In other books that have dealt with the theme of carpe diem, such as Zen Mind, Beginner’s Mind, by Shunryu Suzuki (Weatherhill, 1997) the moments of insight are conveyed succinctly but vividly. But in The Present, with the possible exception of the young man’s discovery of the well-made fireplace, the epiphanies are described in vague, general terms that leave the reader wondering what exactly happened or whether the alleged causal connection is credible.

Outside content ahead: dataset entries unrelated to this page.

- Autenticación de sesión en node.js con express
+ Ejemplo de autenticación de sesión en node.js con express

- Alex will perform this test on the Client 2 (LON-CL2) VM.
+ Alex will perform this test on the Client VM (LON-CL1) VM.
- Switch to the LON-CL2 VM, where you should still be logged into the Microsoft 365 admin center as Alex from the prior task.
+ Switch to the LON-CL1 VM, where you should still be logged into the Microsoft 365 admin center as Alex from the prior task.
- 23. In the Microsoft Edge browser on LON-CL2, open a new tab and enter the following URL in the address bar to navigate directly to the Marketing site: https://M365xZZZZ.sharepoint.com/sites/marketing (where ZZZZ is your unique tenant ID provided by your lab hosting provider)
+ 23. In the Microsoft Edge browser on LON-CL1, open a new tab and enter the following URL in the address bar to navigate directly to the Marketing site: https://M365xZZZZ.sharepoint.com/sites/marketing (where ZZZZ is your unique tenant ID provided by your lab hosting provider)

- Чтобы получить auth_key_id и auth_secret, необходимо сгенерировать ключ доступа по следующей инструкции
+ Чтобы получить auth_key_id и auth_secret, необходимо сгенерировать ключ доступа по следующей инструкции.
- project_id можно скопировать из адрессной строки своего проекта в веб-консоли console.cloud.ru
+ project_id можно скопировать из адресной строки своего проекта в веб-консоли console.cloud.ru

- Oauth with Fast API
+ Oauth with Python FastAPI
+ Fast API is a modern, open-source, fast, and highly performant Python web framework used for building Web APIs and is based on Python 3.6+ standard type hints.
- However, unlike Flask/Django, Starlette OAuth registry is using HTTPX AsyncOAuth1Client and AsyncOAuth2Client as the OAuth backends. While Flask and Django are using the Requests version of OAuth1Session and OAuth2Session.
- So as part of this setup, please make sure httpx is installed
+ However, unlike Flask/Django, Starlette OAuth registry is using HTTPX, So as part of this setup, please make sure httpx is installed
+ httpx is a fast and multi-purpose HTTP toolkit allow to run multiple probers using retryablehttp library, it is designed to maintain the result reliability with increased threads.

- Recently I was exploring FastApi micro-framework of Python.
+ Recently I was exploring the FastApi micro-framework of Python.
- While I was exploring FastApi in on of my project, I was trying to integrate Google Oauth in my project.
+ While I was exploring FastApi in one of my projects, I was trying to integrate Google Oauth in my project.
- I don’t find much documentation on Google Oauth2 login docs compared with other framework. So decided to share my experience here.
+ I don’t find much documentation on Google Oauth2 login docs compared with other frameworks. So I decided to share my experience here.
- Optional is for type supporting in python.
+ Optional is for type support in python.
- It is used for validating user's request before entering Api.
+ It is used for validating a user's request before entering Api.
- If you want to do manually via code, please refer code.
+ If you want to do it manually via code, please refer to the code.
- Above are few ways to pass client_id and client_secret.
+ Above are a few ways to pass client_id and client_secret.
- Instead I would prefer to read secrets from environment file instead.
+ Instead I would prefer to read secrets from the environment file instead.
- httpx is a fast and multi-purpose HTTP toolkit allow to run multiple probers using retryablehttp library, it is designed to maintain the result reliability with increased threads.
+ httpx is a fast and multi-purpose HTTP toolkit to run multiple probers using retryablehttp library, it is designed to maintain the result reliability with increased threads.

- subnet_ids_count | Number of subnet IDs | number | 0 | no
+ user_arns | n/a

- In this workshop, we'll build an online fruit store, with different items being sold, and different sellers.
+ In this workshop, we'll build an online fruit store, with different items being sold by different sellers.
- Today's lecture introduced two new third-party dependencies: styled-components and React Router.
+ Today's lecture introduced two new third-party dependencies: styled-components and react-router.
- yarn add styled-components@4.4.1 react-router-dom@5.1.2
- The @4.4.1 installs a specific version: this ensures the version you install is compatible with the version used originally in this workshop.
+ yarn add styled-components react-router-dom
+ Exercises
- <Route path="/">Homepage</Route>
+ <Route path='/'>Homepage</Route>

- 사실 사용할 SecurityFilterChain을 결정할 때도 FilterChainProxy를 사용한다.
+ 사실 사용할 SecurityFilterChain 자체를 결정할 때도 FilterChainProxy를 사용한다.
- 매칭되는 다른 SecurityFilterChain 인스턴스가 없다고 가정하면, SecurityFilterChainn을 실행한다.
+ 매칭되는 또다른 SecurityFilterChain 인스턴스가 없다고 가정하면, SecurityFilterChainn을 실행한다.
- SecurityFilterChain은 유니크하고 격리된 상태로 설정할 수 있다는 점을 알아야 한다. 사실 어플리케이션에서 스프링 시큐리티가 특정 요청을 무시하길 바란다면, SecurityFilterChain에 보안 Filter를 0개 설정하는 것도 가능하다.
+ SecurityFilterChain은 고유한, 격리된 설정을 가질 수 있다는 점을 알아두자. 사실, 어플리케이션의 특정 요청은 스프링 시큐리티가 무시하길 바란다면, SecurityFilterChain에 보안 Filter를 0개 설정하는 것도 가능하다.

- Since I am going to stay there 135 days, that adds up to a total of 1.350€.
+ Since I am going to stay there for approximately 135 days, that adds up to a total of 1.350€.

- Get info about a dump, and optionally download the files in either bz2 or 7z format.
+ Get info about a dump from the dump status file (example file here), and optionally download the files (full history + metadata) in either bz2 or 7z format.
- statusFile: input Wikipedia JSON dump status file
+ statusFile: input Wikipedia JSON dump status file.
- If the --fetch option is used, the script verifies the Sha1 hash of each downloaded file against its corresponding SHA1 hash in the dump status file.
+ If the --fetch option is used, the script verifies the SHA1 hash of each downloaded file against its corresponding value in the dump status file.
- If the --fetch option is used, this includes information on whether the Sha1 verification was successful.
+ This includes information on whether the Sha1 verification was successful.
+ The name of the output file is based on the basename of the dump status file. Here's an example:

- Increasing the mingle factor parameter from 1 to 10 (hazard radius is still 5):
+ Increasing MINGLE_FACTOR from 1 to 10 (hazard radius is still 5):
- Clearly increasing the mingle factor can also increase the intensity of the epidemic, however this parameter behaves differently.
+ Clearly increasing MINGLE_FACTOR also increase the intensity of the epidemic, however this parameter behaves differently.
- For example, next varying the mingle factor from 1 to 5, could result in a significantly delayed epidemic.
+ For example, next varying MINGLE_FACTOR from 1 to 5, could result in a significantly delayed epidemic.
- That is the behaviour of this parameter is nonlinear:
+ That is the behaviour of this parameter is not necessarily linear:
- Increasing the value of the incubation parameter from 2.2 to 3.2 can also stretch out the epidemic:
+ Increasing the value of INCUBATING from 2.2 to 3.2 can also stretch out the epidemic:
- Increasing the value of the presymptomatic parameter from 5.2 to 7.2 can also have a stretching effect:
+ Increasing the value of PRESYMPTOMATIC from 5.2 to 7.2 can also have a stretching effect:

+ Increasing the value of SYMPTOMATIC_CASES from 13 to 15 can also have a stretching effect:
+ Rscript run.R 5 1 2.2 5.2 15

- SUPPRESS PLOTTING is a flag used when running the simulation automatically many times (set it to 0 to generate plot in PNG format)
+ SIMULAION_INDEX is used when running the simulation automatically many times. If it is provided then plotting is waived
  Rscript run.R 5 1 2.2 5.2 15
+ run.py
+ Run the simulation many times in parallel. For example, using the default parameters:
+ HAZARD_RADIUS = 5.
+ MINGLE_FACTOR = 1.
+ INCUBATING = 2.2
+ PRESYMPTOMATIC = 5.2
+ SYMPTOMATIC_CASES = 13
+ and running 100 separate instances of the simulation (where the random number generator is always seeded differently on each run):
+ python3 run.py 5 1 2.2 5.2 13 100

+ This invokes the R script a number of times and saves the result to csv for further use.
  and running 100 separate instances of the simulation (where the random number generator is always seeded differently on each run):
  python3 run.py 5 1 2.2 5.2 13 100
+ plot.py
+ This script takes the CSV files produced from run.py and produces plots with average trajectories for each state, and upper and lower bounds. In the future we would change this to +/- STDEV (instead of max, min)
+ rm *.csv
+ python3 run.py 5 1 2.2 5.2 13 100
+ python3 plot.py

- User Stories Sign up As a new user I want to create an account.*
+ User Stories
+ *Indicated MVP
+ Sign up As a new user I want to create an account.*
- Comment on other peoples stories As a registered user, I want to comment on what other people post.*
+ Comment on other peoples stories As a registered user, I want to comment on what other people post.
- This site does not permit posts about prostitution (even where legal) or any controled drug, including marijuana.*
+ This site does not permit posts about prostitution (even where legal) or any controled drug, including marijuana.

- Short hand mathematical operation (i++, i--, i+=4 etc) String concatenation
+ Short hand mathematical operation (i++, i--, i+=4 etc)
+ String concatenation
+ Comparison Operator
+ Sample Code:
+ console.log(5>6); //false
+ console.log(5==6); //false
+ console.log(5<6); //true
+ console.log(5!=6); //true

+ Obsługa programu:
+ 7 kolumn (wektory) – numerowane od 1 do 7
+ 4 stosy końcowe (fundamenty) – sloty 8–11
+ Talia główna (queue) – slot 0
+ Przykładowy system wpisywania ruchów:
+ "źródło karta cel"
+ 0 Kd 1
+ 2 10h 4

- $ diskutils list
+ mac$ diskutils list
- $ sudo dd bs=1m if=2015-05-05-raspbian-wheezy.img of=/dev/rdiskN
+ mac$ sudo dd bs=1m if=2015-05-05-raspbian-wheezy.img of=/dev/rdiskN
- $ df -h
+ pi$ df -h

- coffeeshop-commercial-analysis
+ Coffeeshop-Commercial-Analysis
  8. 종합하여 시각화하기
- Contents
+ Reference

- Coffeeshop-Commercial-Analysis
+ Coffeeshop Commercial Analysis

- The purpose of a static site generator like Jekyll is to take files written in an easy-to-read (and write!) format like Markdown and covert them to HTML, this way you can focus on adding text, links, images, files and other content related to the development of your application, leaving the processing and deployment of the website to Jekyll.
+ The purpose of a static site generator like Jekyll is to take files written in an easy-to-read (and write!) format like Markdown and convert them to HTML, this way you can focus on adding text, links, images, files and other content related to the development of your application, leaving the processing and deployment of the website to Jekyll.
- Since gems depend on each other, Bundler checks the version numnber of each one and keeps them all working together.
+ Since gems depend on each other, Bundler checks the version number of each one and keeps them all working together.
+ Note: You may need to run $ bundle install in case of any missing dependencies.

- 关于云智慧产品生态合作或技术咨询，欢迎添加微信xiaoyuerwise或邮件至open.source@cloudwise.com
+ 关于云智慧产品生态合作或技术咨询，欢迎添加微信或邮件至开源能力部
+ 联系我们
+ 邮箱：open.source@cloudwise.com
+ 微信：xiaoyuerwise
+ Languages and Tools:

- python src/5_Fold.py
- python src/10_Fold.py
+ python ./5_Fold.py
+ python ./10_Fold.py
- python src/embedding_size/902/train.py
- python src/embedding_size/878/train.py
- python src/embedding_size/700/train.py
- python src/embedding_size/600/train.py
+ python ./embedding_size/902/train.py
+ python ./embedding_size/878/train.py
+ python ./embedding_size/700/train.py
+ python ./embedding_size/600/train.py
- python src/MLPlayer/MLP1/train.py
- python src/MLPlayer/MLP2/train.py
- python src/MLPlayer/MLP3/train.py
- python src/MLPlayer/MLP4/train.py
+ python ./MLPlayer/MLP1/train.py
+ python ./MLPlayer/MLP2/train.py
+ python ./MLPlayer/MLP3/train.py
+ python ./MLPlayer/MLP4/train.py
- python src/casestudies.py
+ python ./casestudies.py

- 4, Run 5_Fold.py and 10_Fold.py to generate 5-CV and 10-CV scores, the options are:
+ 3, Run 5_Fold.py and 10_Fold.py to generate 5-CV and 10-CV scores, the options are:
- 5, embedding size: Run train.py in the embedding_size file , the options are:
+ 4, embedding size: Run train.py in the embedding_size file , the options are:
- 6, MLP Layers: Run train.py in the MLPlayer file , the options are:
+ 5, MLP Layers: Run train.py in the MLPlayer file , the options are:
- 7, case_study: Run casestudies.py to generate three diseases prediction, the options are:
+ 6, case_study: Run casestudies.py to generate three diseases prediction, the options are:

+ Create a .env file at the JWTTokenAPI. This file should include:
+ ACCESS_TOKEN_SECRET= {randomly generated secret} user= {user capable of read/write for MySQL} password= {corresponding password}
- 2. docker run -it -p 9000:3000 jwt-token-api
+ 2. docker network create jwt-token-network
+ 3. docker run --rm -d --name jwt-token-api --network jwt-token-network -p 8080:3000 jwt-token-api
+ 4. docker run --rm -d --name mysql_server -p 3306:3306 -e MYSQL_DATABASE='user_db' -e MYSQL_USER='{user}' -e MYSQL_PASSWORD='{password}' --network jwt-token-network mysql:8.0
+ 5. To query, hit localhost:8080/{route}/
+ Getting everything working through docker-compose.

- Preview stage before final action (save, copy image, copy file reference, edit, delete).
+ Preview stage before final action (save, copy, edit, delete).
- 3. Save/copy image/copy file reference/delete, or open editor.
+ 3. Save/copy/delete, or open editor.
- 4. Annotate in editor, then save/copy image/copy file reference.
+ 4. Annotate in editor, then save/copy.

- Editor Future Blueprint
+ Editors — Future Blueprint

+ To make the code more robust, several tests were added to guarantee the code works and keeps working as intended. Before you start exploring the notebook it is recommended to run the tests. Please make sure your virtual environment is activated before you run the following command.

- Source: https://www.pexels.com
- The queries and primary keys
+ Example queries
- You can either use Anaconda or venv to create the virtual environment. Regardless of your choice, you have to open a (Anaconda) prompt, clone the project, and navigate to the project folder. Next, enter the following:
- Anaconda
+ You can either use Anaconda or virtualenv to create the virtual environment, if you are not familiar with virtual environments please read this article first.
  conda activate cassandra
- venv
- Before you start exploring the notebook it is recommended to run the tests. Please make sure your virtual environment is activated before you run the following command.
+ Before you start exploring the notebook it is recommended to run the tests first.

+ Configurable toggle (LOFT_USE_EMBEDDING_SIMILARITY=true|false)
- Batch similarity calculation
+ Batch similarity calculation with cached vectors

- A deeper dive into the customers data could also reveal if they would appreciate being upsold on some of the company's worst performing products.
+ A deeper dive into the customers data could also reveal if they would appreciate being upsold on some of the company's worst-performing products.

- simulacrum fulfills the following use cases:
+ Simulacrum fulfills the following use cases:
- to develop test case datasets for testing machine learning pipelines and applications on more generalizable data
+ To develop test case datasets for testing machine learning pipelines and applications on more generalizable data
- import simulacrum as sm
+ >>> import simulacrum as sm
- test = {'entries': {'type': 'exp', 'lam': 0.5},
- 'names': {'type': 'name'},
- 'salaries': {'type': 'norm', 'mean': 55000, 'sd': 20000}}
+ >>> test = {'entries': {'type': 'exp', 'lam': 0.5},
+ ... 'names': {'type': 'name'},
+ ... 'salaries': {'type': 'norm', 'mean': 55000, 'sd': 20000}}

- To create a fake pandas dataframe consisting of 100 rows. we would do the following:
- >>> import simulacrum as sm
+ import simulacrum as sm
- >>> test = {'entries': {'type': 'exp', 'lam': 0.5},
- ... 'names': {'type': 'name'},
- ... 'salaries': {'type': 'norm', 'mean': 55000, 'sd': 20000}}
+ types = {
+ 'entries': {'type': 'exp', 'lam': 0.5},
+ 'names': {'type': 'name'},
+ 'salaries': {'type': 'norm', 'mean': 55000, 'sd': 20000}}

Learning from the past, planning for the future

The other core messages of The Present are so trite that one wonders whether Johnson may even be engaging in self-parody, although the total absence of any sense of humor anywhere in the book, makes that unlikely.

  • Learn from the past.
  • Plan for the future.


  • As to the final admonition to live life with a purpose, Johnson offers no advice on how to go about selecting: which purpose? The implication seems to be that any old purpose will do, so long as one commits to it.

    The one purpose that all the characters in both the fable and frame story adopt is: the further propagation of the story of The Present. Since this purpose happens to align quite nicely with large purchases of The Present and with enhancing Johnson’s financial interest in those sales, it is perhaps not surprising that this is the one purpose that meets with Johnson’s approval.

    Bottom line

    In The Present, Spencer Johnson has re-packaged in the same physical format as Cheese a poorly-told fable, originally issued in 1984, in order to cash in on the popularity of Cheese. The content is also as mediocre as Cheese, with the possible exception of its central carpe diem philosophy, which unfortunately is not reflected either in the fable or in the frame story with any vividness or concreteness.

    As in Cheese, the messages of The Present may be attractive to managements aiming to energize their employees without making any significant changes in the workplace: if employees can be happy doing whatever it is that they have been instructed by the management to be engaged in, then so much the better for the corporation. Presumably they will be more productive as well as more responsive to management instructions.

    To the extent that large sales and enthusiastic blurbs indicate that individual human beings have actually found satisfaction or learning from reading The Present, it seems likely that this will be the case only for those readers whose minds have been uncontaminated by education or prior intellectual activity.